Hi Jason, thank you for your response.
To the extent “you should only donate to effective charities” is being conveyed in practice, it’s not clear to me why deploying a 2⁄8 message is the most effective way to correct that mismessaging.
It’s certainly not the most effective way in all circumstances. I think that, on a substantial the margin, a 2⁄8 message would be more effective in many circumstances. I think a sophistated EA take would be that the real goal is to find a substantial yet isustainable level of giving to effective causes, one that is tailored to the individual’s material situation and the constituency of their moral parliament.
For people who haven’t encountered this complex bundle of ideas and aren’t going to give us a huge amount of time before writing us off, a 2⁄8 message gestures at subtlety of thought, implying moral parliamentarian ideas, the idea of distinguishing effective causes from personal passions, the idea of a substantial habit of charitable giving.
A 10% message hits the latter two points, but implies that we’re trying to frame the personal passions of the target of our giving appeal as unworthy targets of charitable giving. This is indeed the direct implication of the idea that altruistic efficiency follows a power law distribution—ineffective charities are massively worse than the best, and we lose huge value on the margin when we direct funds and energies to suboptimal causes.
But this totalizing view is one of the major reasons why even people who see the sense of cost-benefit calculations resist thinking in this manner. The implications are profoundly destabilizing if you don’t moderate them. So we moderate them. But when you get hit with that realization that there’s a whole community of people whom you haven’t met, who think in terms of cost/benefit altruistic calculations, and that the straight-line calculation is that you ought to give everything to a narrow band of super-effective causes and live on the level of the global poor, that borks the brain and causes people distance themselves.
A 10% standard addresses many of those concerns and is much better than the straight-line calculation by protecting people from utilitarian ravages and promoting movement growth. But its limit is that it seems to imply that symbolically, every other area in life is valueless and that our aim is to reduce the amount of non-EA charitable giving you engage in to zero. This is a bad argument but one that people reliably seem to come up with, because people aren’t all mathematically literate or careful reasoners the first time they encounter an idea.

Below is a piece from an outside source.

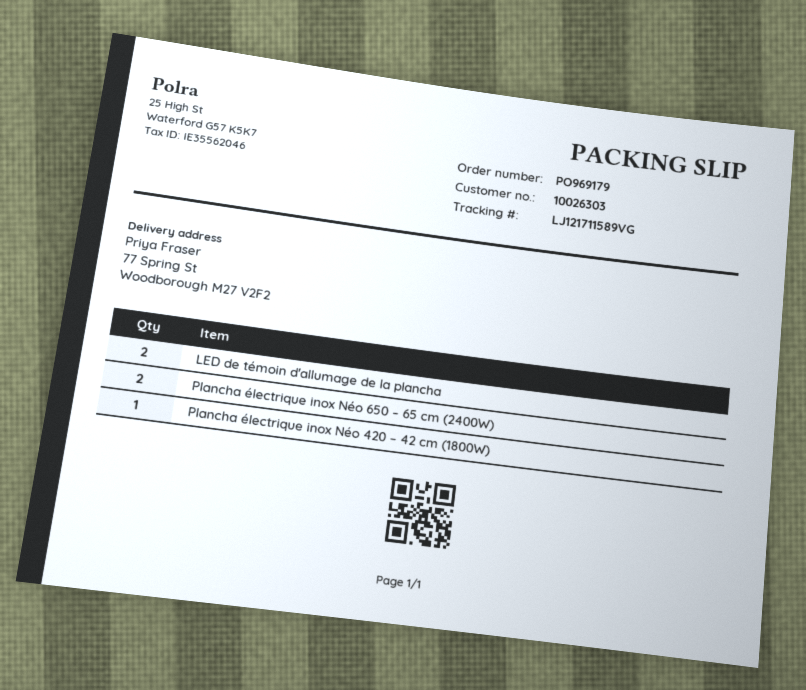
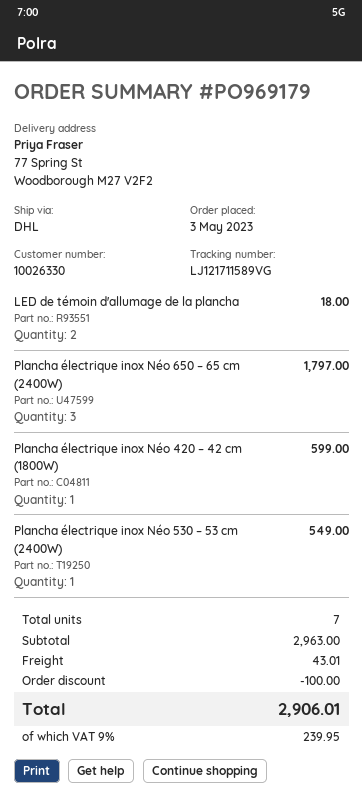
customer number: 10026303 -> 10026330
Plancha électrique inox Néo 650 – 65 cm (2400W): 2 -> 3
Plancha électrique inox Néo 530 – 53 cm (2400W): none -> 1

A 2⁄8 message addresses this specific way that the thought process and conversation can go wrong by saying: “Yes, your passion causes are valuable and we do approve of them, and you can keep giving to them, and that is a positive thing that you do. We are also asking you to recognize the sheer magnitude of clear, unambiguous good you can do by donating to things like X-risk prevention or malaria bednets and to really step up your donating in order to support these causes.” Putting hard numbers on it gives people a sense of the proportions we might consider appropriate as a community standard, which is why “2%/8%” and not just the qualitative description is a necessary part of the message, just as “10%” is necessary rather than “a very substantial level of giving.”
I struggle to come up with a rationale that gives someone the green checkmark of moral approval for giving 8% to effective causes + 2% for music for predominately rich people (i.e., opera) but denies the checkmark for just the 8% to effective causes.
I originally meant to include a metaphor that I think is a helpful reframing of the idea of a community standard/line in the sand/Schelling point, but apparently I never worked it into the main post.
I think of a community standard not as a rigid number that’s a pass/fail, but an elastic tether. We have anchored it at 10%. Obviously, for a solid earner in a country like the USA, being at 9% is a little worse, 11% a little better, but we don’t encourage you to “stretch the standard” all the way up to 50% (because it can set an intimidating or extremely demanding-sounding image of what our standard is and provoke a sense of being not good enough in ways that are bad for community growth) or all the way down to 0%. But a little variability around 10% really doesn’t matter much. The idea of the “elastic” standard is that it resists further deformation the further you try and move away from it. Having elasticity built into the standard makes it a better standard because it emphasizes the ways our community embraces flexibility and personal fit whlie still having actual, meaningful standards.
So yeah, full agree, no “green checkmark” mentality. More like a “green tether” or something like that.
In fact, ignoring concerns about message complexity and not trying to be too fancy, I might suggest we eliminate any hard percentage standard in favor of a recommended % donation that scales with income. So somebody earning < $10,000-$20,000/year might be advised not to donate. Someone earning $80,000 might be asked to donate 10%. Someone earning $10,000,000/year might be asked to donate 90%. These are just rough numbers. But I think this might be better treated in book form or in tailored appeals to individual people. In the EA community I think it would be nice if we often discussed specific ways we could refine and tailor this community standard in a way that’s optimized for “it’s easy to understand how this number was computed yet it makes sense for me” rather than being optimized for compatibility with a sound bite in a media appearance.